You will need to re-pull main then do a submodule update then remove the directory surge/ignore completely, then remake deps and plugs. (And is there a way a module can add custom content to the clean rule? I can’t figure that out).
And yeah, choosing GCC on windows is certainly the most unorthodox choice rack makes among the world of audio software. But we are working around it.
There will be some features which we can’t expose to rack with XT (the patch player will have to go and a couple of FX will not show up) but that’s OK. The majority of the stuff should work. One more change and I think cshol and i will have it down.
Well that’s because it’s not building on Windows is it
Cross-compiling for windows using gcc (and usually mingw) is very common. Ardour also does this I believe so within audio software it’s not that uncommon.
yes i understand that rack chooses to cross compile. but even on windows proper it still uses gcc.
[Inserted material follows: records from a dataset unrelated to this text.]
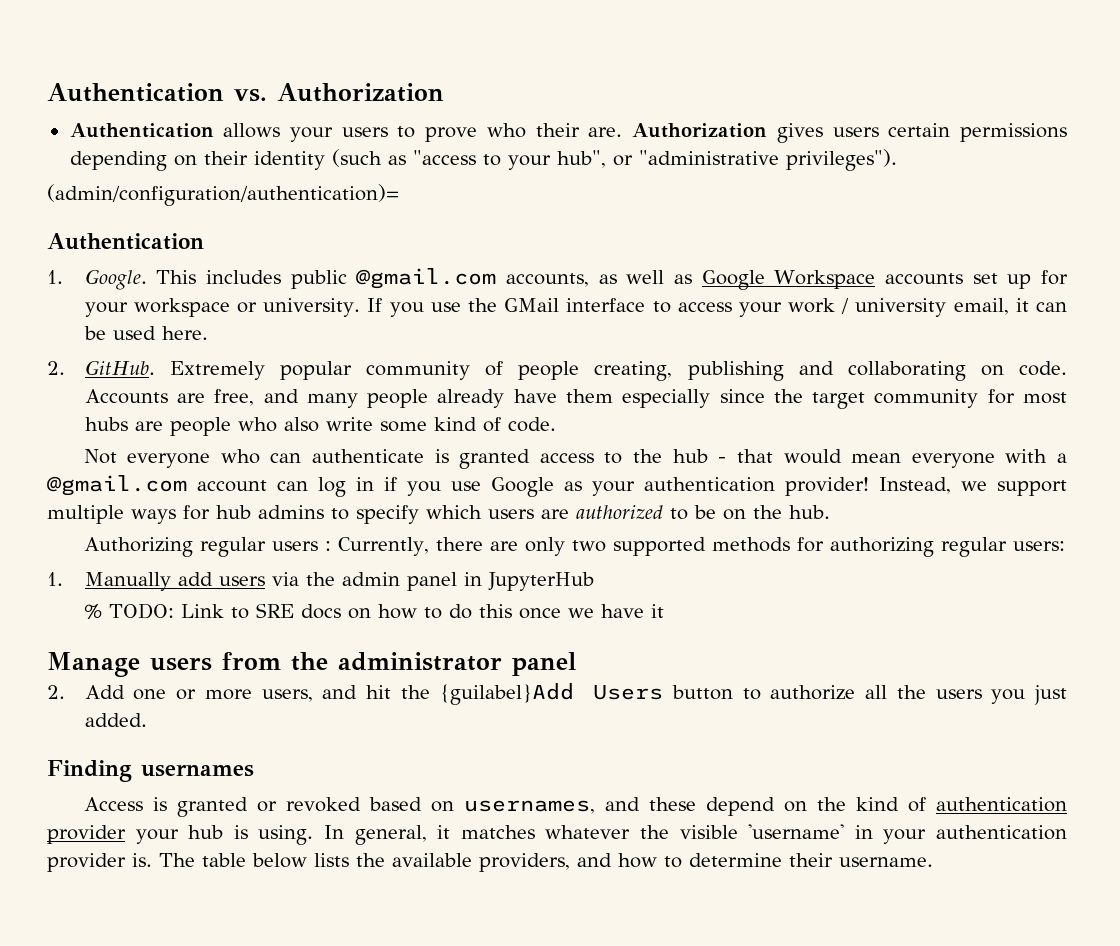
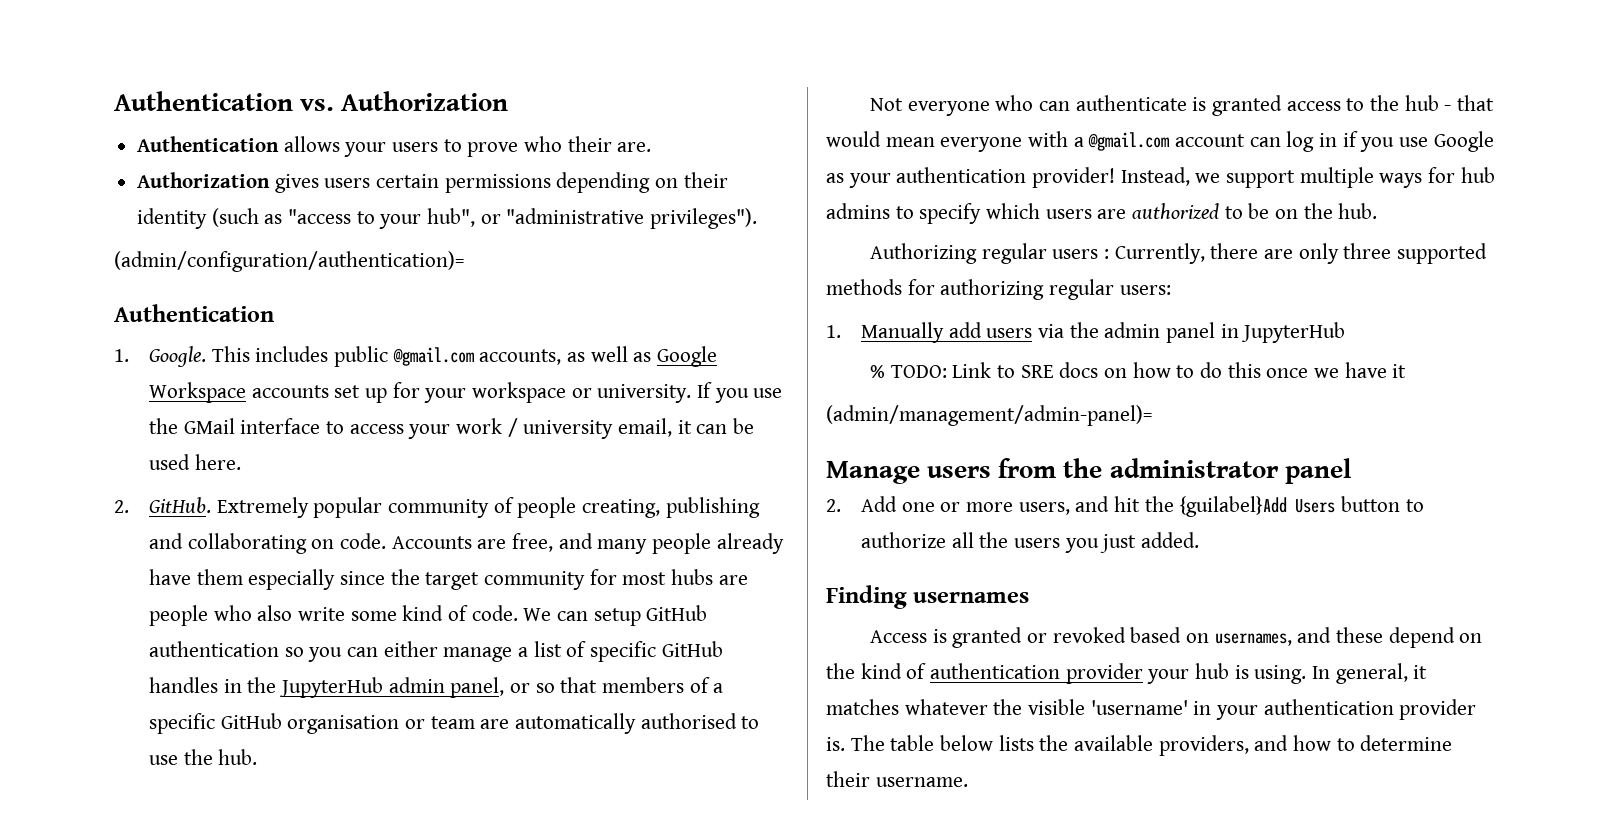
- Authentication allows your users to prove who their are. Authorization gives users certain permissions depending on their identity (such as "access to your hub", or "administrative privileges").
+ Authentication allows your users to prove who their are.
+ Authorization gives users certain permissions depending on their identity (such as "access to your hub", or "administrative privileges").
+ We can setup GitHub authentication so you can either manage a list of specific GitHub handles in the JupyterHub admin panel, or so that members of a specific GitHub organisation or team are automatically authorised to use the hub.
- Authorizing regular users : Currently, there are only two supported methods for authorizing regular users:
+ Authorizing regular users : Currently, there are only three supported methods for authorizing regular users:
+ (admin/management/admin-panel)=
I think that is a relative rarity other than rack and ardour. certainly none of the other projects i’ve got commits on seem to do that.
But that’s ok we got it working just with some limitations! So all good. There will be some features where if you want the full fledged experience just go buy host and use surge itself but i bet a lot of the good stuff we can get into rack modules now we have this working.
(It’s also not just that it uses gcc; it is that it uses gcc in a limited environment off the native OS. We were able to build all of surge for rack in a GitHub actions environment on the target OS but that is different than the cross compile environment. Which is OK! Just we turned off those features.)
Yeah good point I could just hand cschol binaries off the back of our github actions rather than use his compile toolchain. I wonder if thst is a better approach? @cschol do any oss plugins do that? It means I could lift those restrictions we placed and it’s no problem for me to make binaries in automated way.
I changed CI builds for windows and linux to use the official Rack toolchain in Docker. It is based on GitHub - qno/rack-plugin-toolchain. As I mentioned in my post this is what I was already trying to do at first but it was not easy to get it working, but with your latest simplification it was possible. I still need to figure something for the windows build and I need to discuss this with @cschol at the Github pull request.
The CMAKE update is actually an issue in the Rack SDK in dep.mk. The current implementation only works in an actual native MSYS shell and not in our cross-compilation environment. No other plugins have used cmake to build their dependencies so it has gone unnoticed until in the past two days TWO plugins have tried and run into the same issue. dep.mk will be updated in the next Rack SDK release to handle this issue correctly.
@qno Updated the Github issue with additional information on the failing macOS build.